Likewise derived from Kongo belief are Brazilian tree-altars to the spirit Tempo, as well as altars honoring Indians of the South American interior - the creolized caboclo spirits of Brazil's Umbanda faith. And in the United States, Thompson finds traces of Kongo in everything from recent archeological discoveries to car and motorcycle decor to the myriad forms of traditional black yard art, including bottle trees, memory jugs, and cemetery architecture, all previously most often considered apart from each other.

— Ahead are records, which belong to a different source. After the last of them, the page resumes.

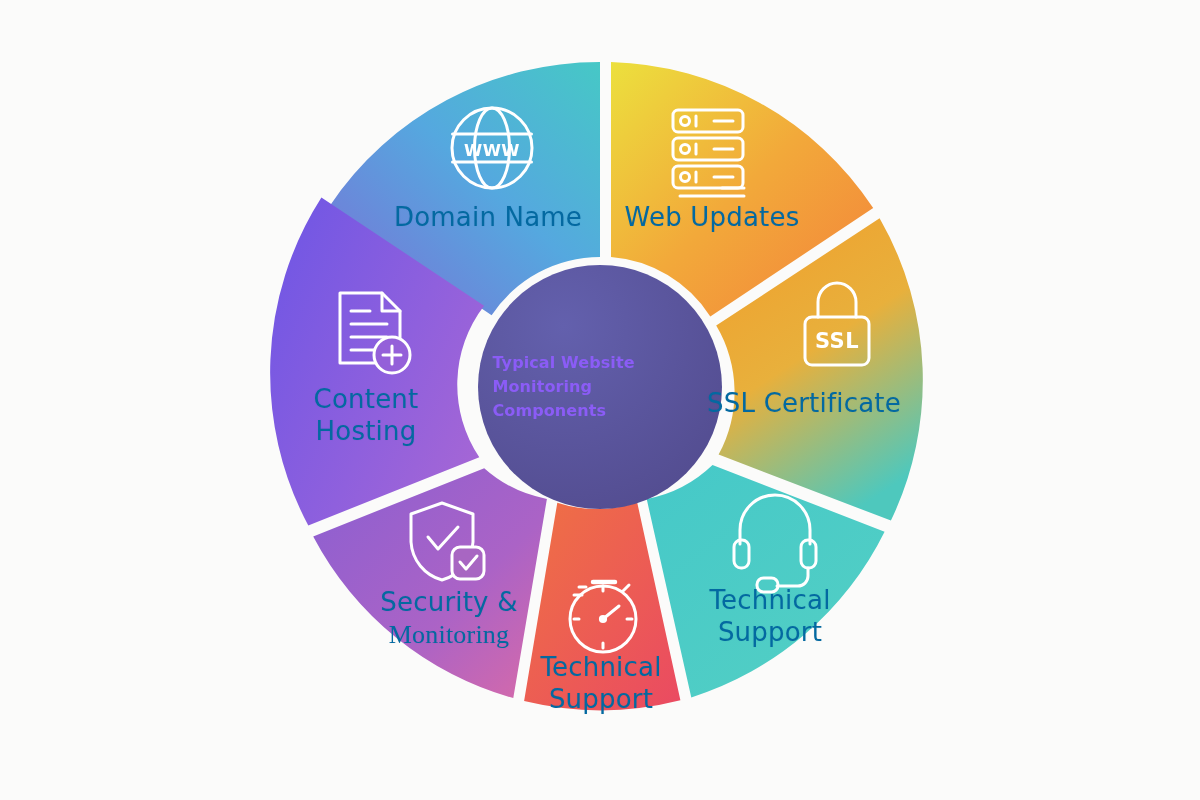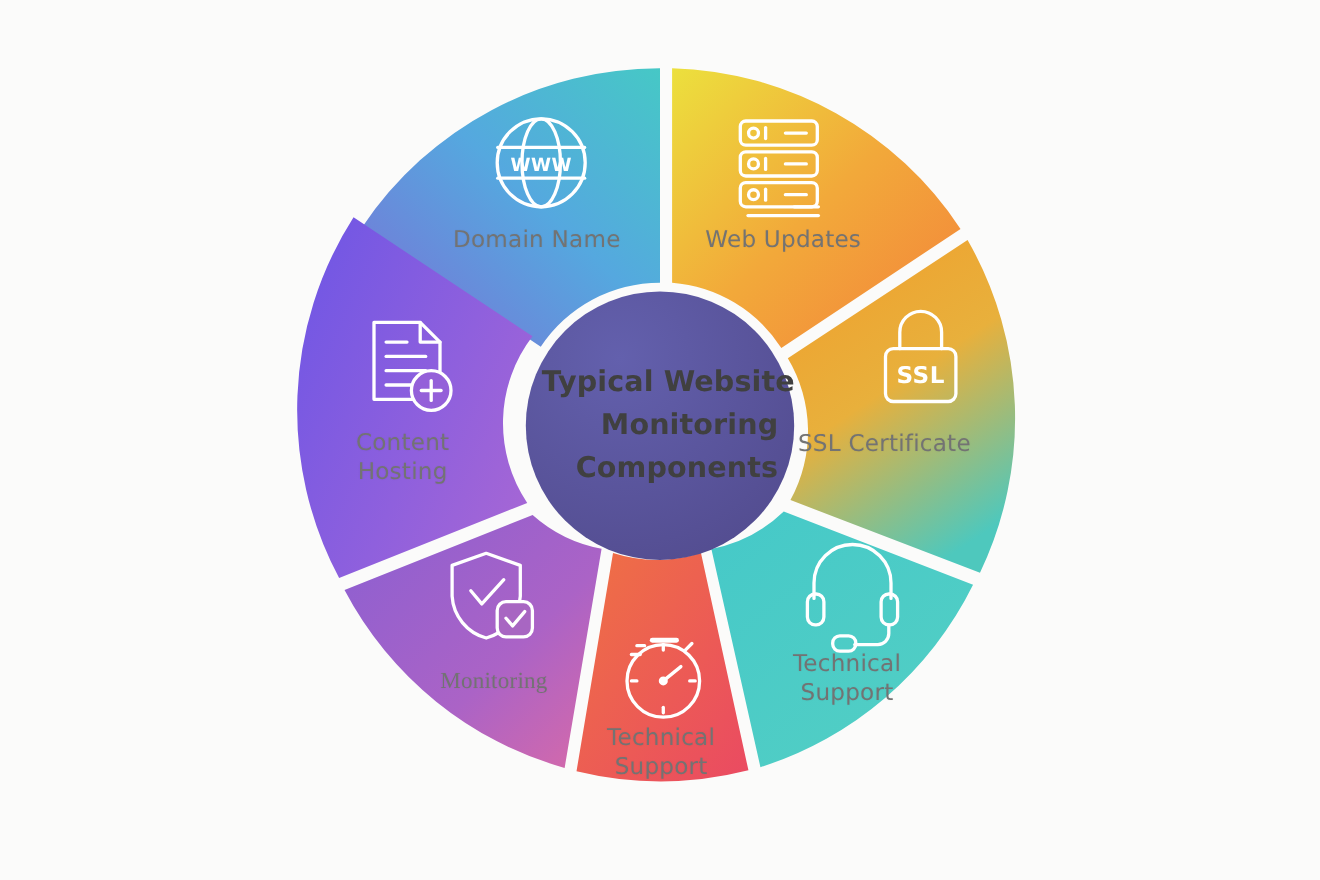--- a/index.html
+++ b/index.html
@@ -26,10 +26,10 @@
   .seg-label {
     position: absolute;
     text-align: center;
-    color: #737373;
+    color: #0369a1;
     font-family: "DejaVu Sans", sans-serif;
     font-weight: 400;
-    font-size: 21px;
+    font-size: 26px;
     line-height: 1.22;
     letter-spacing: 0.2px;
     transform: translate(-50%, -50%);

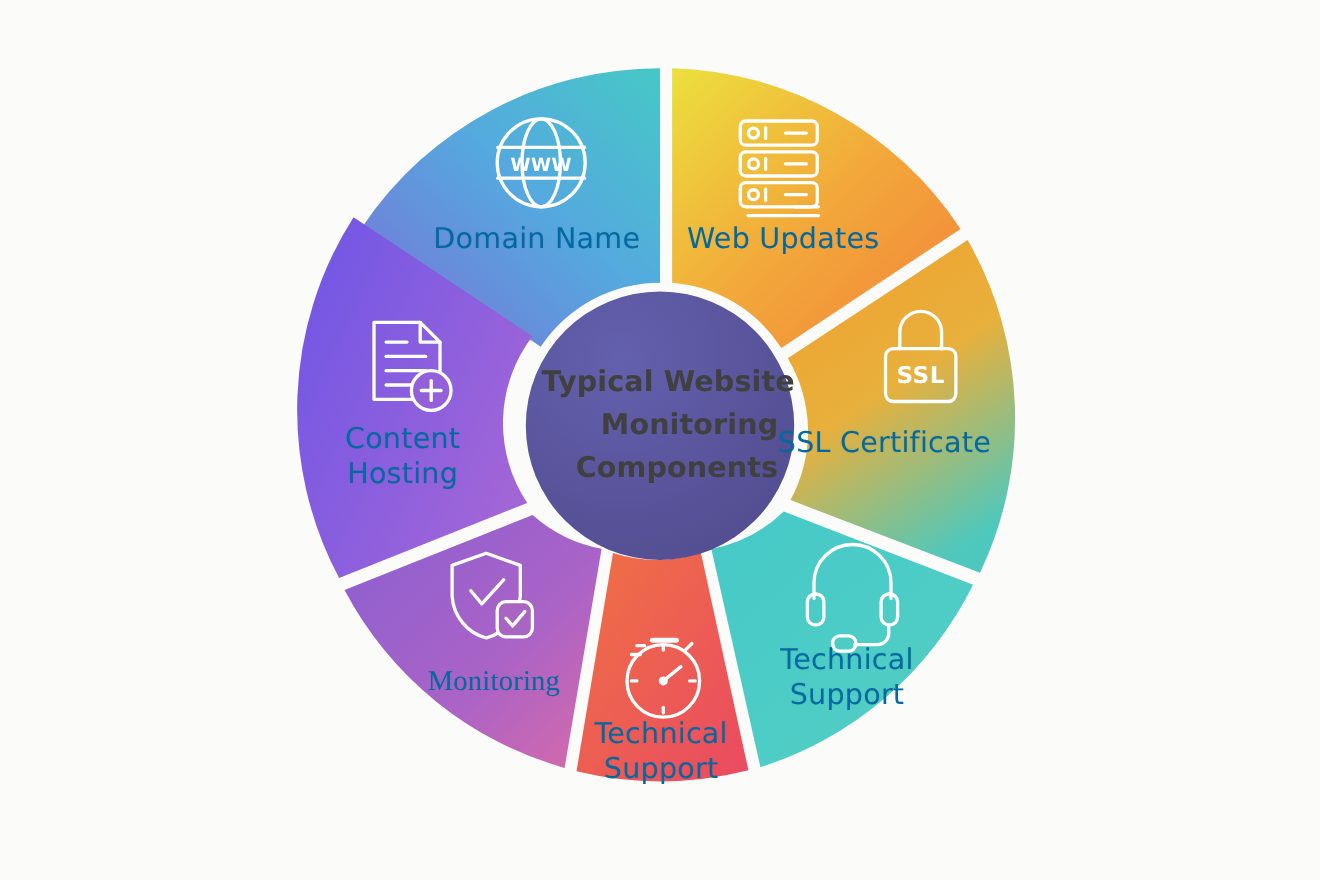--- a/index.html
+++ b/index.html
@@ -43,11 +43,11 @@
     top: 387px;
     transform: translate(-50%, -50%);
     width: 215px;
-    text-align: right;
-    color: #404040;
+    text-align: left;
+    color: #8b5cf6;
     font-family: "DejaVu Sans", sans-serif;
     font-weight: 600;
-    font-size: 26px;
+    font-size: 16px;
     line-height: 1.5;
     letter-spacing: 0.1px;
   }

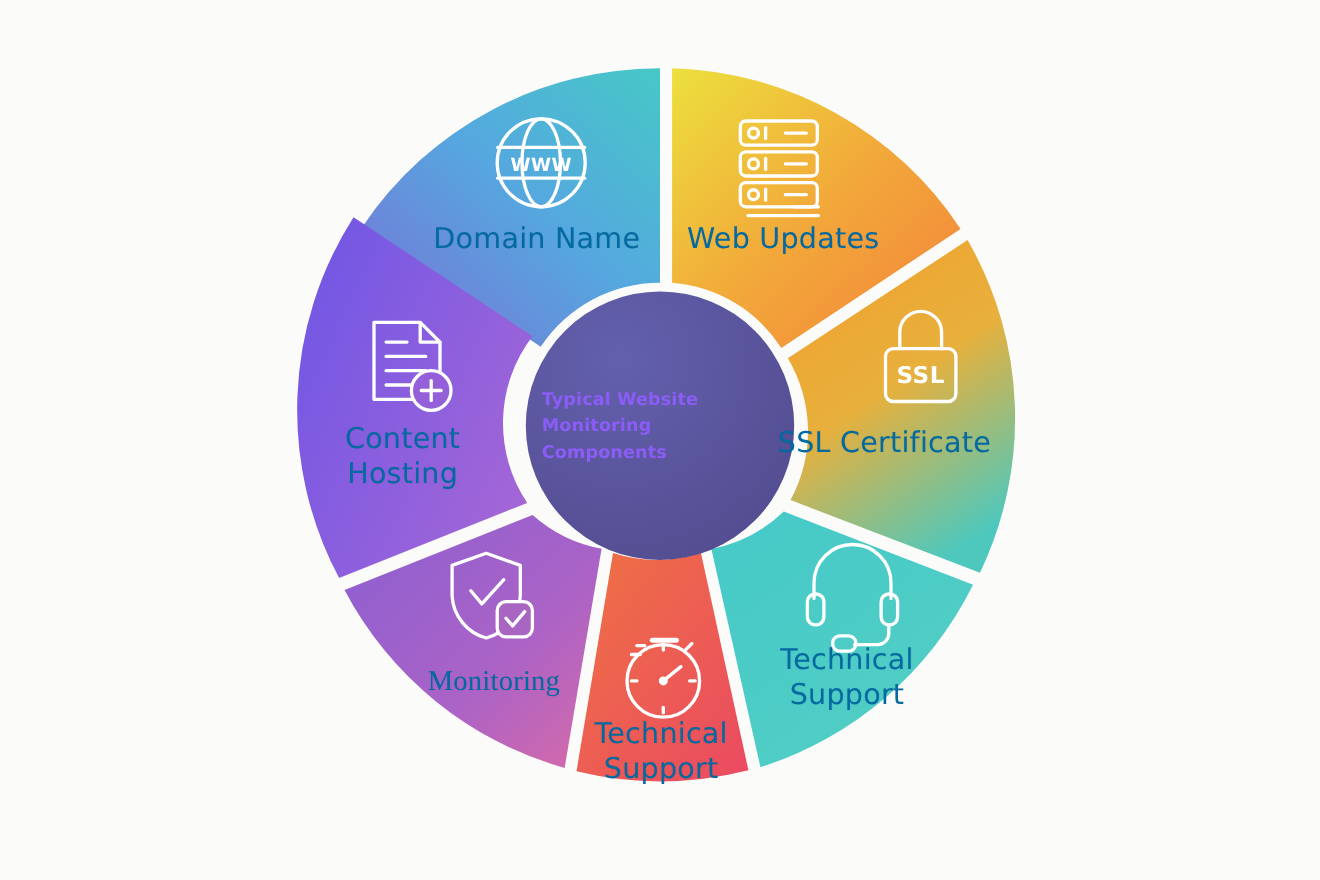--- a/index.html
+++ b/index.html
@@ -225,6 +225,7 @@
   </div>
 
   <div class="seg-label" style="left:449px; top:619px; width:180px;">
+    <span style="display:block;">Security &amp;</span>
     <span style="display:block;font-family:Liberation Serif, serif;">Monitoring</span>
   </div>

Next, Thompson describes the altar traditions of the Mande/Akan area, touching on archaeological excavations in Mali, the conical clay altars of Upper Volta and Ghana, and the mosque architecture of Mali and Cote d'Ivoire. Above all, he traces the tradition of the flag altar, and its extraordinary transformation among the maroons of Suriname, in northern South America. The largest chapter of Face of the Gods - virtually a book in itself - is an exploration of Yoruba religion and its descendants in the Americas, from Cuba to Brazil to the Bronx and New Jersey. Thompson compares the Nigerian and the American altars to the deities of ancient southwest Nigeria: the clay pillars of the trickster god Eshu, the sacred irons of Ogun, the mortars and axes of the thunder god Shango, and many more - including the altars for the goddesses of the rivers, constructed of found porcelain, which their women makers had charged with appropriative wit centuries before the birth of Duchamp.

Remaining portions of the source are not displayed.